• [WHAT YOU NEED TO DO]:
This exercise calls for duplicating every entry below exactly, without the images.
——————————
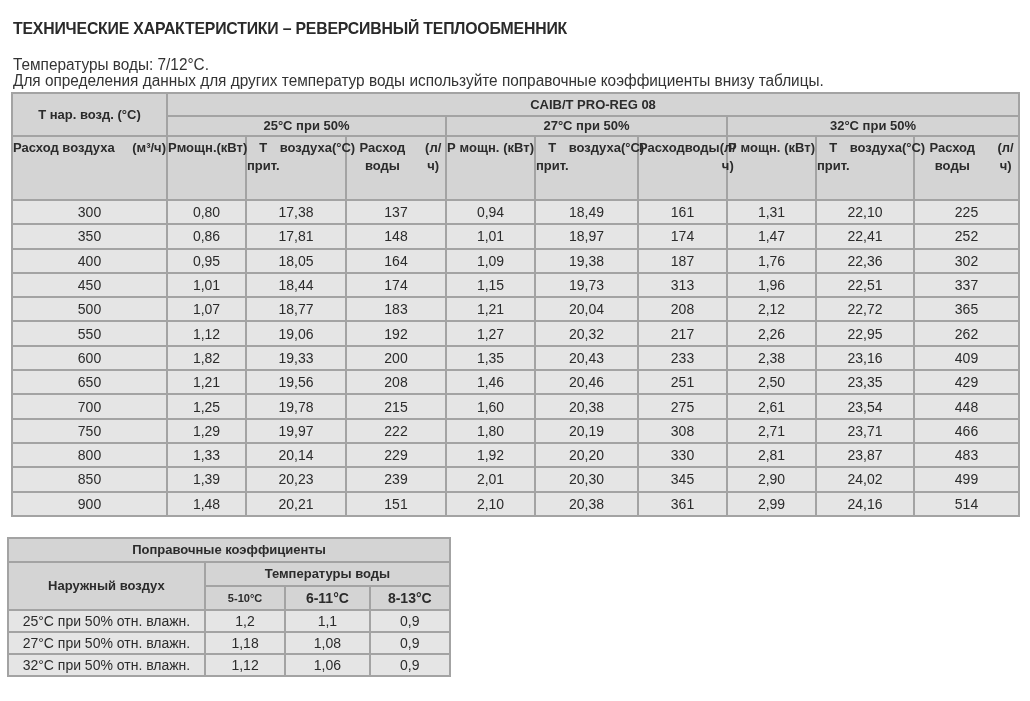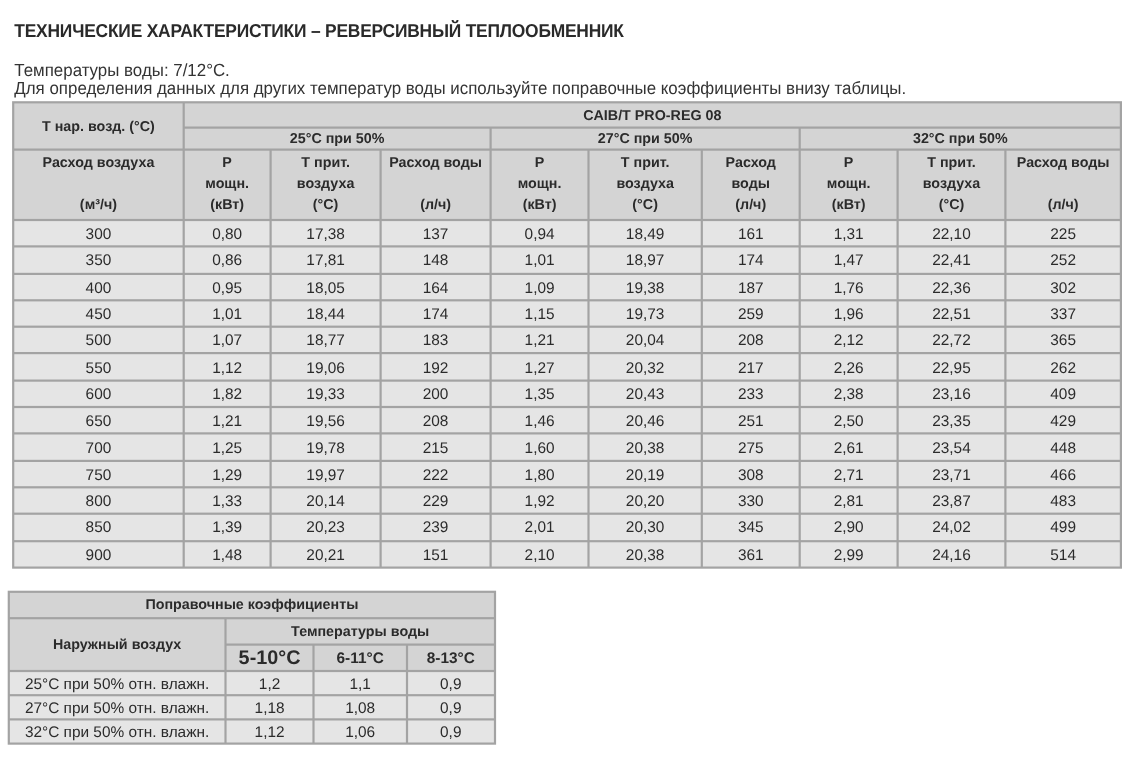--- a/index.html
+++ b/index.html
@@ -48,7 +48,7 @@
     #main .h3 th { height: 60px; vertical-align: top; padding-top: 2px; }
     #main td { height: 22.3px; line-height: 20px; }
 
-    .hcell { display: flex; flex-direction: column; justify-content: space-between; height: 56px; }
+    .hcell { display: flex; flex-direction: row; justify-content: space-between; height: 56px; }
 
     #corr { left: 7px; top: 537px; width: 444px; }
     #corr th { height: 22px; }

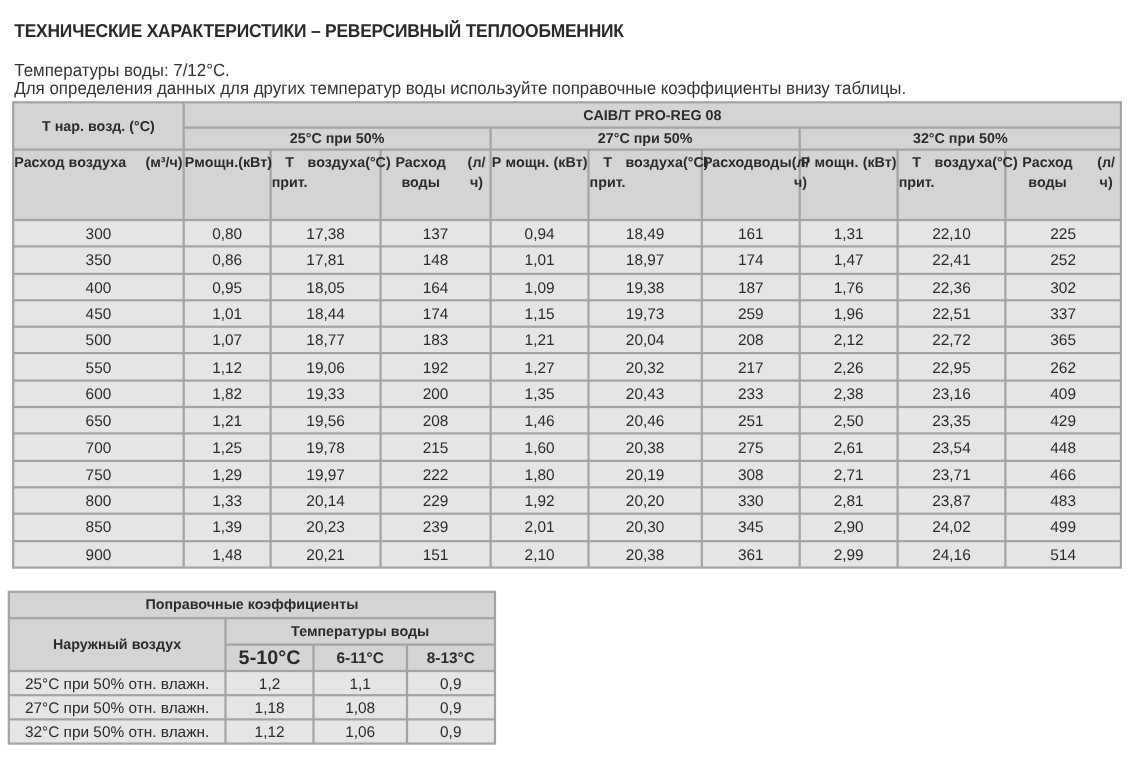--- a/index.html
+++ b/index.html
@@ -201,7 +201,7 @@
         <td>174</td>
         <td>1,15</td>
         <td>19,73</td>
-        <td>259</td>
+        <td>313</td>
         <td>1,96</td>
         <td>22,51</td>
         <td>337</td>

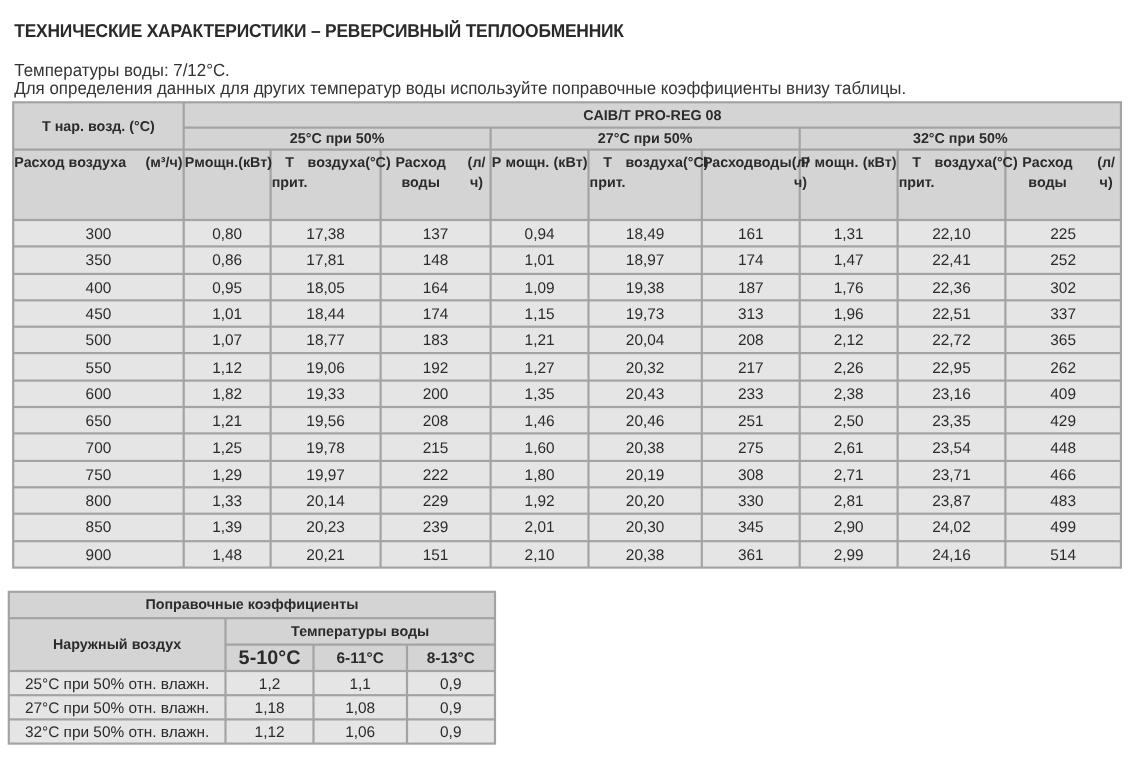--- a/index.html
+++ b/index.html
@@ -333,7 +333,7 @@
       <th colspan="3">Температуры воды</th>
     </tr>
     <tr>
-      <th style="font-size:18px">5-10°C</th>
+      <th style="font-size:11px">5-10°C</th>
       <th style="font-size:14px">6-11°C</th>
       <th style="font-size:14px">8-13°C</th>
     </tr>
——————————
• [EXERCISE RESPONSE]:
--- a/index.html
+++ b/index.html
@@ -48,7 +48,7 @@
     #main .h3 th { height: 60px; vertical-align: top; padding-top: 2px; }
     #main td { height: 22.3px; line-height: 20px; }
 
-    .hcell { display: flex; flex-direction: column; justify-content: space-between; height: 56px; }
+    .hcell { display: flex; flex-direction: row; justify-content: space-between; height: 56px; }
 
     #corr { left: 7px; top: 537px; width: 444px; }
     #corr th { height: 22px; }

--- a/index.html
+++ b/index.html
@@ -201,7 +201,7 @@
         <td>174</td>
         <td>1,15</td>
         <td>19,73</td>
-        <td>259</td>
+        <td>313</td>
         <td>1,96</td>
         <td>22,51</td>
         <td>337</td>

--- a/index.html
+++ b/index.html
@@ -333,7 +333,7 @@
       <th colspan="3">Температуры воды</th>
     </tr>
     <tr>
-      <th style="font-size:18px">5-10°C</th>
+      <th style="font-size:11px">5-10°C</th>
       <th style="font-size:14px">6-11°C</th>
       <th style="font-size:14px">8-13°C</th>
     </tr>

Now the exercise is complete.